When a line of the entries below contains "masy", it counts once; state how many such lines there are and nothing else.

START Records for the task

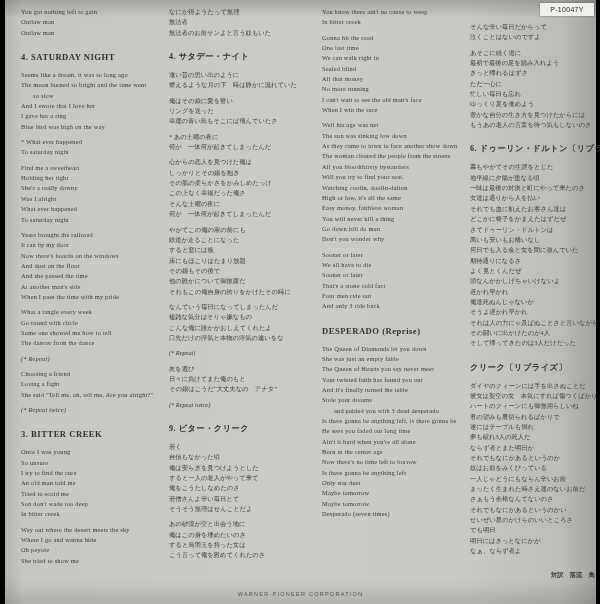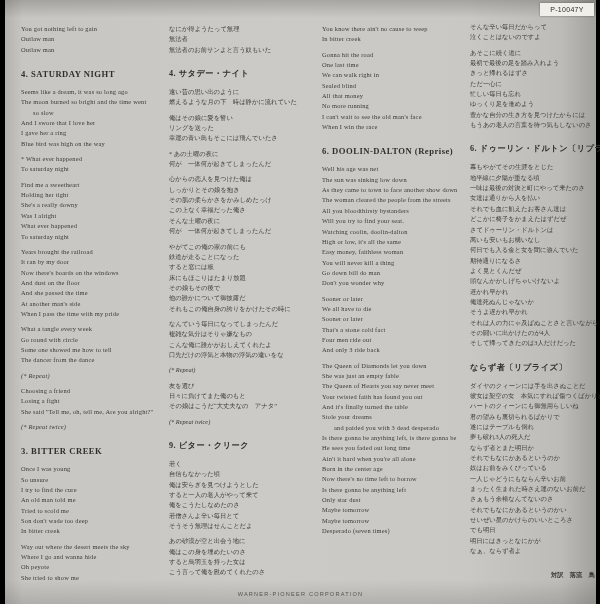--- a/index.html
+++ b/index.html
@@ -2,21 +2,21 @@
 <html><head>
 <meta charset="utf-8">
 <style>
   html,body{margin:0;padding:0;background:#111;}
   #scan{position:relative;width:600px;height:604px;background:#000;overflow:hidden;
         font-family:"Liberation Serif","DejaVu Serif",serif;}
   #paper{position:absolute;left:5px;top:0;right:4px;bottom:0;
          background:linear-gradient(90deg,#b3b2ae 0%,#c7c6c2 3%,#cbcac6 45%,#c9c8c4 78%,#bdbcb8 94%,#a2a19d 100%);}
   #paper:before{content:"";position:absolute;inset:0;
          background:linear-gradient(180deg,rgba(0,0,0,.18) 0%,rgba(0,0,0,0) 3%,rgba(0,0,0,0) 96%,rgba(0,0,0,.12) 100%);}
-  .col{position:absolute;top:24px;color:#3c3b38;}
+  .col{position:absolute;top:7px;color:#3c3b38;}
   #col1{left:16px;width:142px;}
   #col2{left:164px;width:146px;}
   #col3{left:317px;width:142px;}
   #col4{left:465px;width:131px;top:22px;}
   .line{font-size:6.4px;line-height:10.35px;white-space:nowrap;letter-spacing:.2px;}
   .indent{padding-left:12px;}
   .note{font-style:italic;}
   .credit{text-align:right;padding-right:6px;margin-top:14px;font-weight:bold;}
   .gap{height:5px;}
   .heading{font-size:8.6px;font-weight:bold;letter-spacing:.5px;line-height:12px;
@@ -163,41 +163,41 @@
         <div class="gap"></div>
         <div class="line">Gonna hit the road</div>
         <div class="line">One last time</div>
         <div class="line">We can walk right in</div>
         <div class="line">Sealed blind</div>
         <div class="line">All that money</div>
         <div class="line">No more running</div>
         <div class="line">I can't wait to see the old man's face</div>
         <div class="line">When I win the race</div>
         <div class="gap"></div>
-        <div class="heading">6. DOOLIN-DALTON (Reprise)</div>
         <div class="line">Well his age was net</div>
         <div class="line">The sun was sinking low down</div>
         <div class="line">As they came to town to face another show down</div>
         <div class="line">The woman cleared the people from the streets</div>
         <div class="line">All you bloodthirsty bystanders</div>
         <div class="line">Will you try to find your seat.</div>
         <div class="line">Watching coolin, doolin-dalton</div>
         <div class="line">High or low, it's all the same</div>
         <div class="line">Easy money, faithless woman</div>
         <div class="line">You will never kill a thing</div>
         <div class="line">Go down bill do man</div>
         <div class="line">Don't you wonder why</div>
         <div class="gap"></div>
         <div class="line">Sooner or later</div>
         <div class="line">We all have to die</div>
         <div class="line">Sooner or later</div>
         <div class="line">That's a stone cold fact</div>
         <div class="line">Four men ride out</div>
         <div class="line">And only 3 ride back</div>
         <div class="gap"></div>
+        <div class="heading">DESPERADO (Reprise)</div>
         <div class="line">The Queen of Diamonds let you down</div>
         <div class="line">She was just an empty fable</div>
         <div class="line">The Queen of Hearts you say never meet</div>
         <div class="line">Your twisted faith has found you out</div>
         <div class="line">And it's finally turned the table</div>
         <div class="line">Stole your dreams</div>
         <div class="line indent">and paided you with 3 dead desperado</div>
         <div class="line">Is there gonna be anything left, is there gonna be</div>
         <div class="line">He sees you faded out long time</div>
         <div class="line">Ain't it hard when you're all alone</div>
@@ -236,21 +236,21 @@
         <div class="line">期待通りになるさ</div>
         <div class="line">よく見とくんだぜ</div>
         <div class="line">頭なんかかしげちゃいけないよ</div>
         <div class="line">遅かれ早かれ</div>
         <div class="line">俺達死ぬんじゃないか</div>
         <div class="line">そうよ遅かれ早かれ</div>
         <div class="line">それは人の力にゃ及ばぬことさと言いながら</div>
         <div class="line">その闘いに出かけたのが4人</div>
         <div class="line">そして帰ってきたのは3人だけだった</div>
         <div class="gap"></div>
-        <div class="heading">ならず者〔リプライズ〕</div>
+        <div class="heading">クリーク〔リプライズ〕</div>
         <div class="line">ダイヤのクィーンには手を出さぬことだ</div>
         <div class="line">彼女は架空の女　本気にすれば傷つくばかりさ</div>
         <div class="line">ハートのクィーンにも御無用らしいね</div>
         <div class="line">君の望みも裏切られるばかりで</div>
         <div class="line">遂にはテーブルも倒れ</div>
         <div class="line">夢も破れ3人の死人だ</div>
         <div class="line">ならず者とまた明日か</div>
         <div class="line">それでもなにかあるというのか</div>
         <div class="line">奴はお前をみくびっている</div>
         <div class="line">一人じゃどうにもならん辛いお前</div>

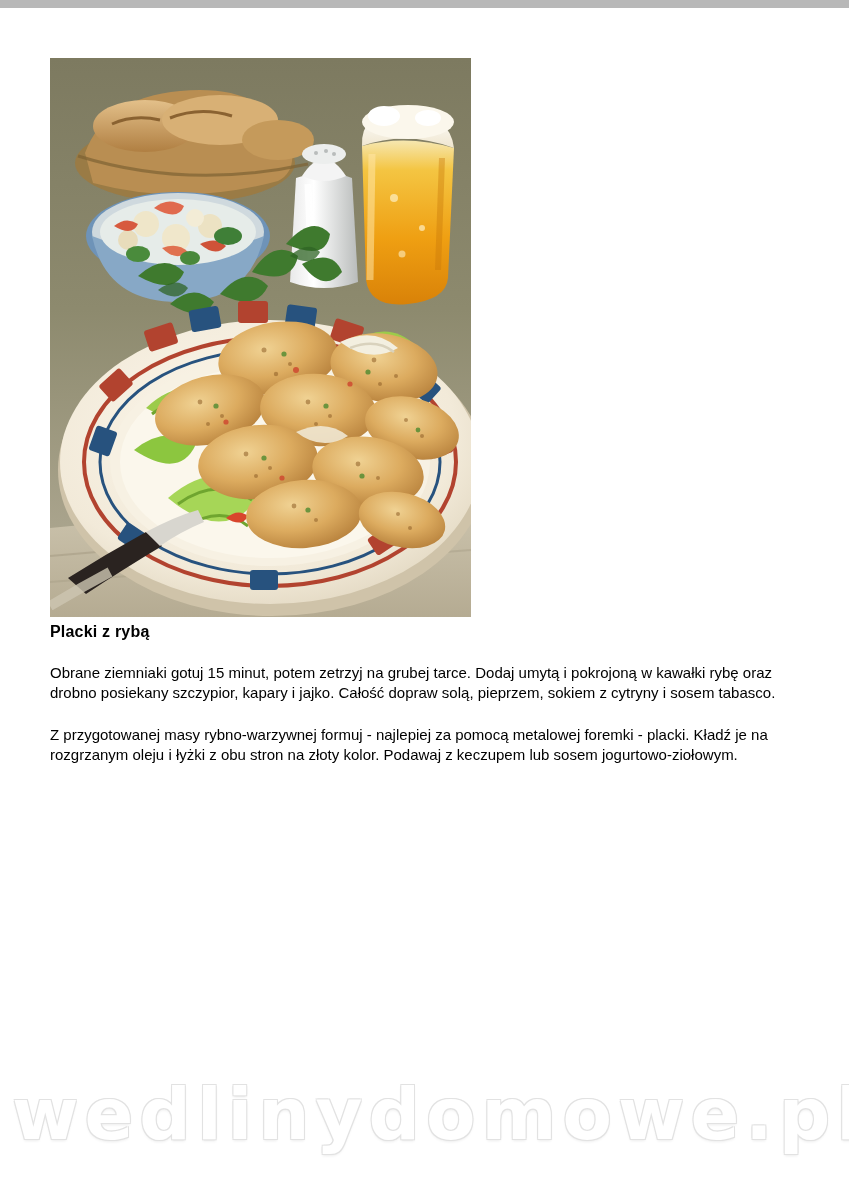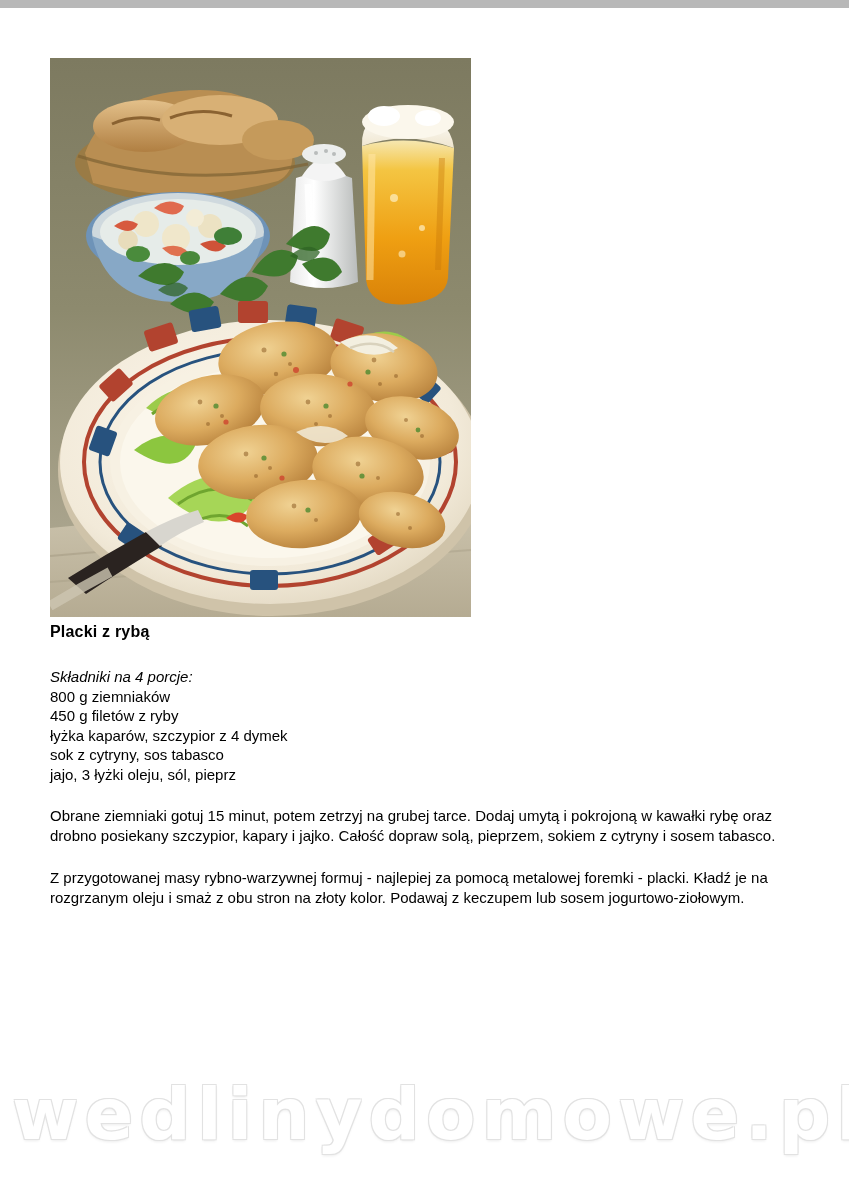--- a/index.html
+++ b/index.html
@@ -314,29 +314,21 @@
             <path d="M18 520 q38 -24 78 -46 l16 14 q-40 24 -76 48 z" fill="#2a2320"></path>
             <path d="M96 474 q30 -16 52 -22 l6 12 q-24 10 -44 24 z" fill="#d8d6cf"></path>
             <path d="M0 548 q30 -18 60 -34" stroke="#cdc6b2" stroke-width="10" fill="none" opacity=".8"></path>
           </g>
         </g>
       </svg>
     </div>
 
     <div class="recipe-title">Placki z rybą</div>
 
-    <div class="ingredients">
-      <div class="ing-head">Składniki na 4 porcje:</div>
-      <div>800 g ziemniaków</div>
-      <div>450 g filetów z ryby</div>
-      <div>łyżka kaparów, szczypior z 4 dymek</div>
-      <div>sok z cytryny, sos tabasco</div>
-      <div>jajo, 3 łyżki oleju, sól, pieprz</div>
-    </div>
 
     <p class="para">Obrane ziemniaki gotuj 15 minut, potem zetrzyj na grubej tarce. Dodaj umytą i pokrojoną w kawałki rybę oraz drobno posiekany szczypior, kapary i jajko. Całość dopraw solą, pieprzem, sokiem z cytryny i sosem tabasco.</p>
-    <p class="para">Z przygotowanej masy rybno-warzywnej formuj - najlepiej za pomocą metalowej foremki - placki. Kładź je na rozgrzanym oleju i smaż z obu stron na złoty kolor. Podawaj z keczupem lub sosem jogurtowo-ziołowym.</p>
+    <p class="para">Z przygotowanej masy rybno-warzywnej formuj - najlepiej za pomocą metalowej foremki - placki. Kładź je na rozgrzanym oleju i łyżki z obu stron na złoty kolor. Podawaj z keczupem lub sosem jogurtowo-ziołowym.</p>
 
   </div>
 
   <div class="watermark">wedlinydomowe.pl</div>
 
 </div>
 
 </body></html>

END Records for the task

** Response box **
2